En las laderas de los cerros es común el ruido de las máquinas triturando piedras. Del lugar donde se ubican las empresas explotadoras de material pétreo, en medio del polvo que levantan, se observa a decenas de camiones que salen cargados de rocas y arcilla. A orilla de un camino vecinal, un grupo de gentes les cobra 10 pesos a los choferes. Se trata de un comité conformado por personas de las comunidades, quienes a la semana reúnen más de siete mil pesos por concepto de ese pago de cuota.

COMUNIDADES NO TIENEN NI AGUA POTABLE

No obstante, lugareños de la ranchería José María Pino Suárez, que viven cerca de las faldas del cerro, acusaron que desde hace más de cuatro meses no cuentan con el servicio de agua potable. Aseguraron que tienen que abastecerse de un ojo de agua llamado “poza azul”, ubicada a tres kilómetros de este sitio

El secretario del ayuntamiento, Julio Gutiérrez Bocanegra, narró que en El Tortuguero existió un centro ceremonial maya, el cual fue destruido durante las excavaciones. No obstante, dijo que algunos vestigios fueron llevados por pobladores al poeta Carlos Pellicer Cámara, antes que éste falleciera, y hoy esos vestigios se encuentran en la capital del estado, el museo de Antropología Carlos Pellicer Cámara, actualmente en remodelación.

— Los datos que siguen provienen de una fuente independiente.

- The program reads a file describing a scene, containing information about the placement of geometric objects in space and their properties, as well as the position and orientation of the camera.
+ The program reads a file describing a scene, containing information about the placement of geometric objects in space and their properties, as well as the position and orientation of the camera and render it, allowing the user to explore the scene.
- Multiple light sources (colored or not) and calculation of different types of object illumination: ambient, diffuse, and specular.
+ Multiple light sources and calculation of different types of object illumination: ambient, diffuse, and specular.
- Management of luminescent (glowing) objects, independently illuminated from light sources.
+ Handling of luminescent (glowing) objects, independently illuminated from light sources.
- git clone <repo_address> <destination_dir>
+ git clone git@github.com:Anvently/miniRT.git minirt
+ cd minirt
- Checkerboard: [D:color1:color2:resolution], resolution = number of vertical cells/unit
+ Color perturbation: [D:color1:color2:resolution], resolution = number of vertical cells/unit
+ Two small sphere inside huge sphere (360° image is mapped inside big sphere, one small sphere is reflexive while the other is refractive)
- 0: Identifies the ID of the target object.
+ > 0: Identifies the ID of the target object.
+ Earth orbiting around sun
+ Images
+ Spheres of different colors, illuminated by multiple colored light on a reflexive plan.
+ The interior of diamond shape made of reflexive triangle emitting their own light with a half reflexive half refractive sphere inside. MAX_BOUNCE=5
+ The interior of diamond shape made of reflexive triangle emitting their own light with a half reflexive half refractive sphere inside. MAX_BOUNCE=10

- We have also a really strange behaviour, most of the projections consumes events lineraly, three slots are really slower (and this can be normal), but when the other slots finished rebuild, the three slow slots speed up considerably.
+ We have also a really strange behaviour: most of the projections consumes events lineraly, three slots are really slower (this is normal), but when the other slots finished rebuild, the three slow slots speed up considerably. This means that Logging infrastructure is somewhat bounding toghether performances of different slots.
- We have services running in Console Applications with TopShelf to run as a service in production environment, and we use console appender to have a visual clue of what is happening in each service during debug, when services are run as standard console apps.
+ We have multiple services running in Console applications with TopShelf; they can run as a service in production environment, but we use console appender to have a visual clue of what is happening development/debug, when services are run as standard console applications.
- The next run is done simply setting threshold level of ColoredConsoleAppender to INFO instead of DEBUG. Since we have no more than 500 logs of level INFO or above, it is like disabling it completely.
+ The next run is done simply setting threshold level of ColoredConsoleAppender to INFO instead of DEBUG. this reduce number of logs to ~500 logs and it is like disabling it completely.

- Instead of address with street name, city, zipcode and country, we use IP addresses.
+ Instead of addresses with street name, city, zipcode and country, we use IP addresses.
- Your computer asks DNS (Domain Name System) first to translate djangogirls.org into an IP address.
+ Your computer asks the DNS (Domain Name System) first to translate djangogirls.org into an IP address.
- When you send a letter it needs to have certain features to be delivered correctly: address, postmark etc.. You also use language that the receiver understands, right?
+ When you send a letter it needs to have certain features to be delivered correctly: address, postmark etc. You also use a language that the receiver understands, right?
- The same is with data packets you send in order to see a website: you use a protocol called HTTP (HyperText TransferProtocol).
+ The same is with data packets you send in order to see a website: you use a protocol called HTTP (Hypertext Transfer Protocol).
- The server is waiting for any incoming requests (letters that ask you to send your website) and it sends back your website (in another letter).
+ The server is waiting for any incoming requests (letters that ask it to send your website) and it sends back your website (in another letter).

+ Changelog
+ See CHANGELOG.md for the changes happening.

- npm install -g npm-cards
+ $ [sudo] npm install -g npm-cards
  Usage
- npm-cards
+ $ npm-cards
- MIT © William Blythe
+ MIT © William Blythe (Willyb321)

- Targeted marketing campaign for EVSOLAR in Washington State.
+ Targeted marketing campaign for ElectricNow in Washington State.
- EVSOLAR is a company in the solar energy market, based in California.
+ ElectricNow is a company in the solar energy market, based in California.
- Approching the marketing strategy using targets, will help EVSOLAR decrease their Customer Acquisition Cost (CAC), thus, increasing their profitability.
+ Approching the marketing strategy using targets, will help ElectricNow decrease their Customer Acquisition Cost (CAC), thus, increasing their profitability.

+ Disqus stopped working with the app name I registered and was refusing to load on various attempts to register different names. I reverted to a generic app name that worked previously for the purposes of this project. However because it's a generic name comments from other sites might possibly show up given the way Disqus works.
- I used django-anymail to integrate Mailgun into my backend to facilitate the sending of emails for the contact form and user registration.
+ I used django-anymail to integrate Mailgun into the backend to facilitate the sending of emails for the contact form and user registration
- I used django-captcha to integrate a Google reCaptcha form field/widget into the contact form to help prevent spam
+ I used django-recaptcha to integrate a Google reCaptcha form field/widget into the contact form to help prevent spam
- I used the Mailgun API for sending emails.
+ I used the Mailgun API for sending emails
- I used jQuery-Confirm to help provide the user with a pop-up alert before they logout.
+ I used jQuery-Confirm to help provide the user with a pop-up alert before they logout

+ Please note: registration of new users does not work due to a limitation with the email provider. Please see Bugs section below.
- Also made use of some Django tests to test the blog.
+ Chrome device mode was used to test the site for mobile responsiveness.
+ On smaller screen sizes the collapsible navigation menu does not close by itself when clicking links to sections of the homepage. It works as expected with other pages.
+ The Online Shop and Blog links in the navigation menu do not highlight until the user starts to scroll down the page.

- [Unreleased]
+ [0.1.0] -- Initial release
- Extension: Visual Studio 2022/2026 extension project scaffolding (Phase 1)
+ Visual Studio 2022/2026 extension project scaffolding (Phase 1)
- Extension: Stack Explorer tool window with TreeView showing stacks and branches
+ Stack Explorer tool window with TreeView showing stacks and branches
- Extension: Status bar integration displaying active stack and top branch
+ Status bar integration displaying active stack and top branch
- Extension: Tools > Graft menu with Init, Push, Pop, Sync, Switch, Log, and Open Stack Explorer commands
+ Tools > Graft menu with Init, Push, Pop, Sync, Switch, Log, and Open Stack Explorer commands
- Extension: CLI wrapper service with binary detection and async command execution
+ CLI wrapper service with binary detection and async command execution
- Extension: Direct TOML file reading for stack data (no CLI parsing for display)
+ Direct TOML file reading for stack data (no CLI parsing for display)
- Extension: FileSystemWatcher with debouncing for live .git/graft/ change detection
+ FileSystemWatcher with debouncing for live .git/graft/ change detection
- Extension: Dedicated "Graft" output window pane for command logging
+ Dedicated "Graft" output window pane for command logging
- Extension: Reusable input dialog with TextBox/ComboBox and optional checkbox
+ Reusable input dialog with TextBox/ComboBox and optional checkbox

El comunicador de viejo cuño, Felipe Luna Pérez, vecino de Macuspana, explicó que nadie se ha preocupado por rescatar el cerro el Tortuguero, que es un monumento histórico de Macuspana, ya que en cuya superficie los entonces investigadores Carlos Pellicer Cámara y Límbano Blandín, descubrieron un centro ceremonial maya.

CRIMEN A LA ECOLOGIA

Además, dijo, “es un crimen a la ecología el que se está cometiendo ahí desde hace años”, porque las empresas han acabado con especies como el venado, tepezcuintle, ocelote, leopardos y monos, loros, chachalacas, así como con árboles de cedro, caoba, helechos y orquídeas.

En un estudio realizado por el investigador de la Universidad Nacional Autónoma de México, Alfonso Arellano, “supone que El Tortuguero fue fundado por habitantes de Chontalano, que procedían del sur y del este de las tierras altas guatemaltecas”, y que “su apogeo tiene lugar entre los siglos VII y VIII”.

En tanto, el Movimiento Ecologista de la Sierra de Tabasco, A. C. (Mestac), que también demanda el rescate de la zona, en voz de José Alfredo Sánchez García, aseguró que de ese cerro fueron extraídos cinco vestigios importantes prehispánicos “los cuales se encuentran registrados por el INAH”.